Stored data entries:
□ □ □ □ □

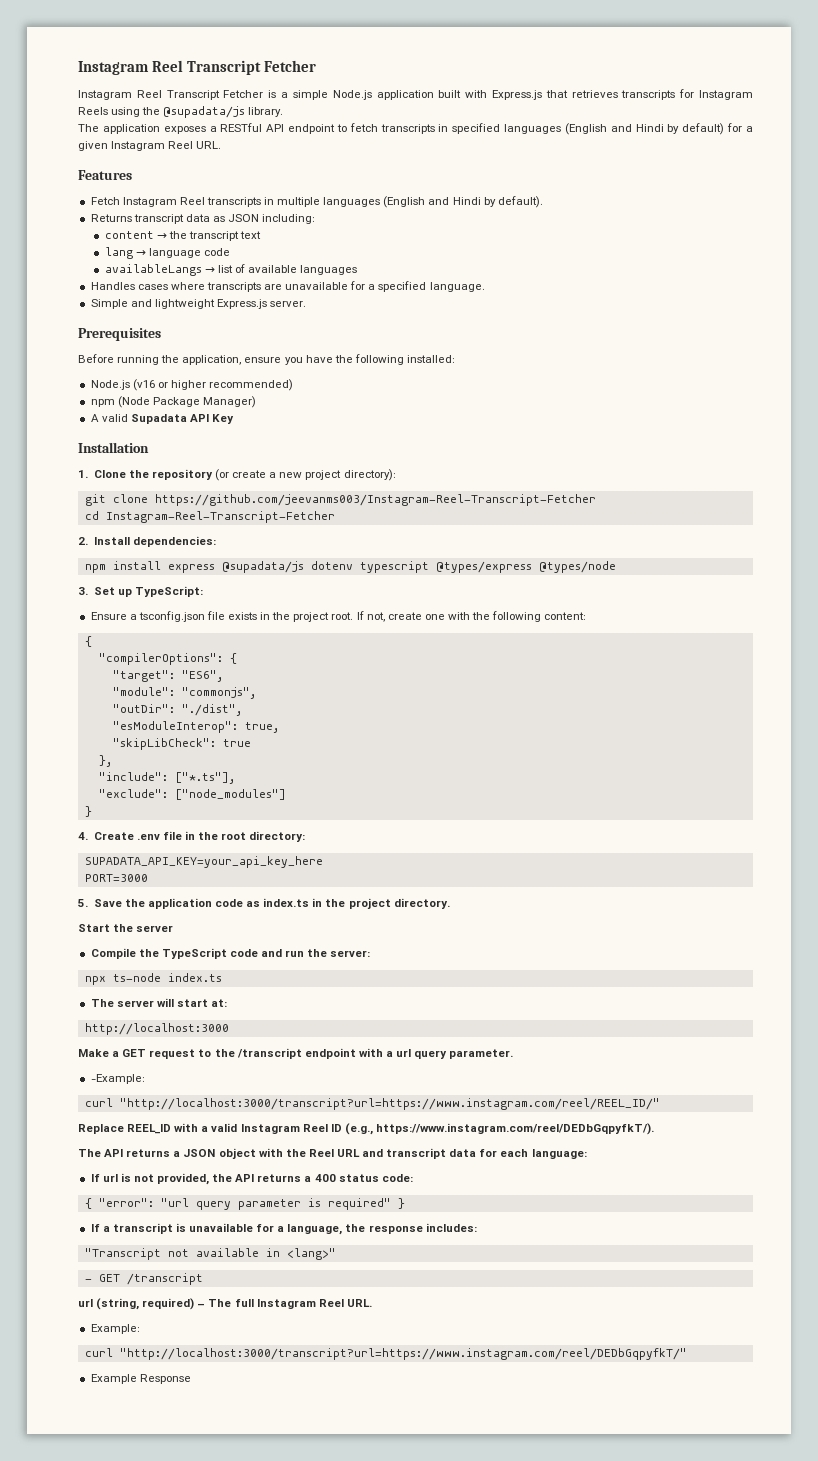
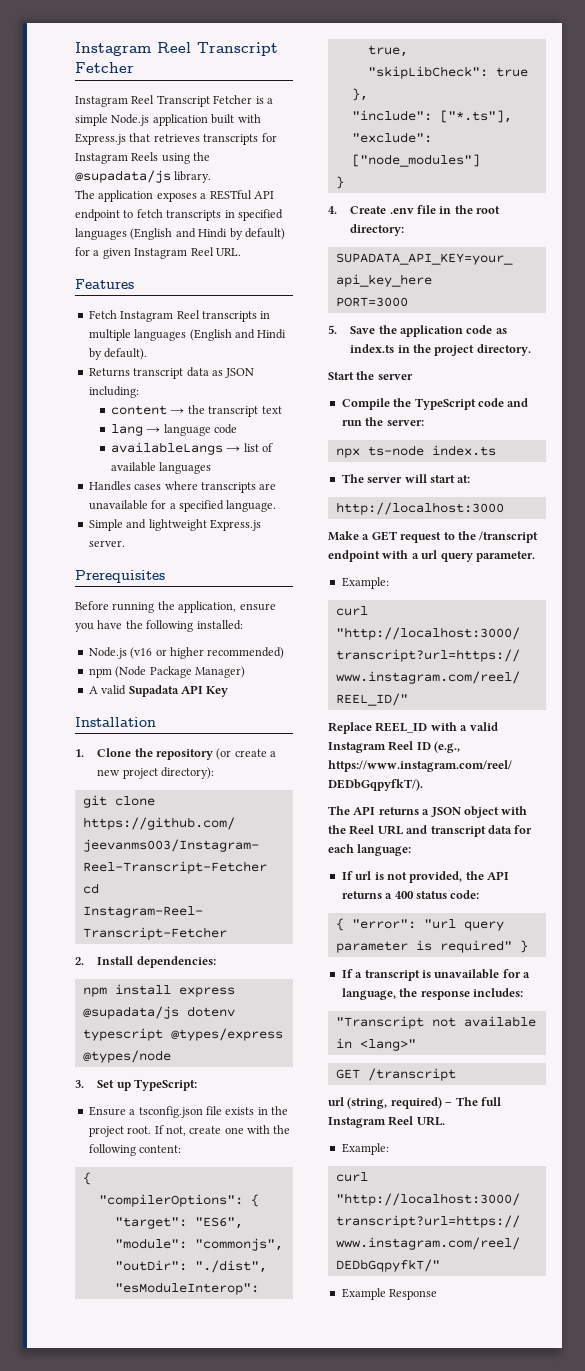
  Make a GET request to the /transcript endpoint with a url query parameter.
- -Example:
+ Example:
- - GET /transcript
+ GET /transcript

□ □ □ □ □

(Aim of the task) The entries above are to be reproduced exactly, with the pictures dropped.

(Answer box)
  Make a GET request to the /transcript endpoint with a url query parameter.
- -Example:
+ Example:
- - GET /transcript
+ GET /transcript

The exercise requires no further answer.